Your result should be the lines holding the word "Sports", copied from the entries below.

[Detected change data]
──────────────────────────────

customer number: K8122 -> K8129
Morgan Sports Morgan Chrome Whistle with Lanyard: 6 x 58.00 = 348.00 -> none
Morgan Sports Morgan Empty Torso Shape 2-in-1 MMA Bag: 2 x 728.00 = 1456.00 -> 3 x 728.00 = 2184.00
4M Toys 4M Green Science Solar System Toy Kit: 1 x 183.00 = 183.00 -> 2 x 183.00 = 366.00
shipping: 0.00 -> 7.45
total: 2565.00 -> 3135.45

──────────────────────────────

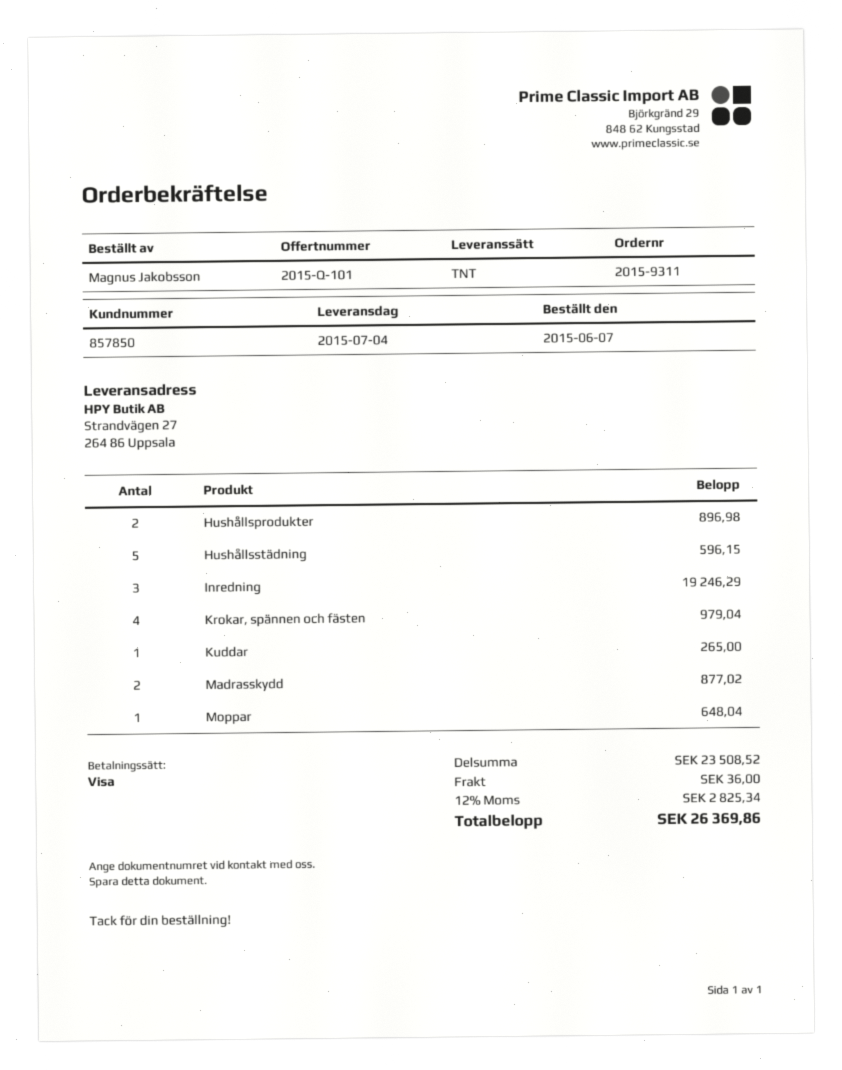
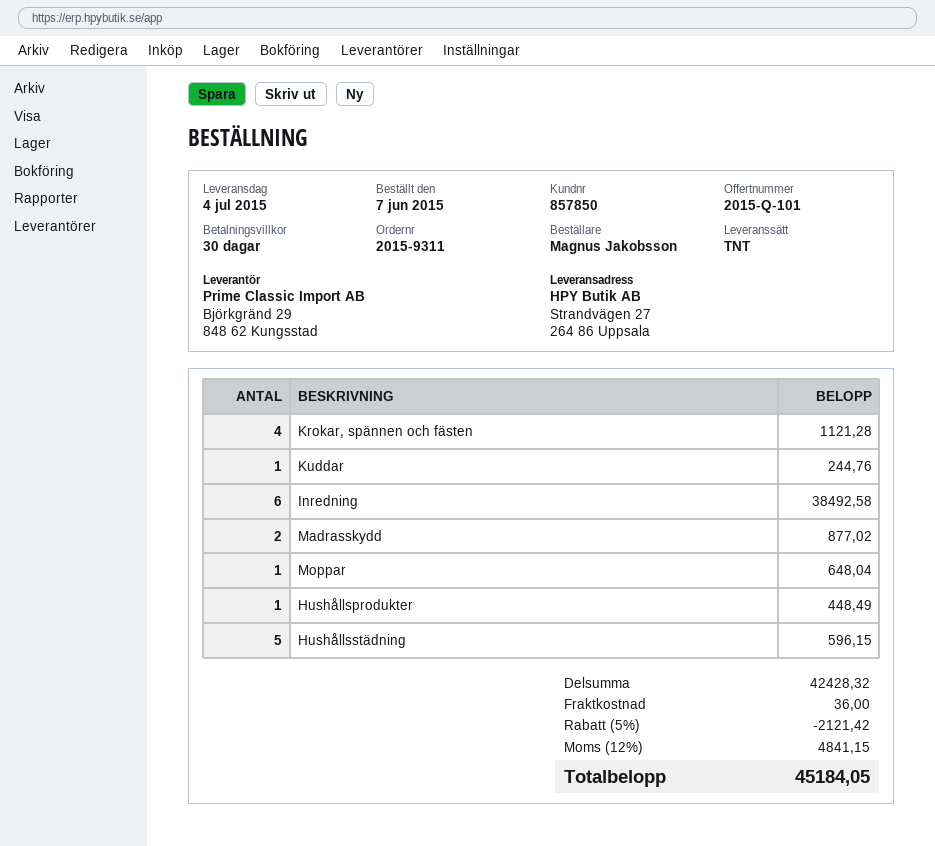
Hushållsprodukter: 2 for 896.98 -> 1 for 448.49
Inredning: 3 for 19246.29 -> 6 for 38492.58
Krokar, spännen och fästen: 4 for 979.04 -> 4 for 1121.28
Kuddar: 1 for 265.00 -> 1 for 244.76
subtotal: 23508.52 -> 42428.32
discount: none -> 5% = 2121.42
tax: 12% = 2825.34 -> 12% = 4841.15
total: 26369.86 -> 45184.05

──────────────────────────────

> _Exercise output_:
Morgan Sports Morgan Chrome Whistle with Lanyard: 6 x 58.00 = 348.00 -> none
Morgan Sports Morgan Empty Torso Shape 2-in-1 MMA Bag: 2 x 728.00 = 1456.00 -> 3 x 728.00 = 2184.00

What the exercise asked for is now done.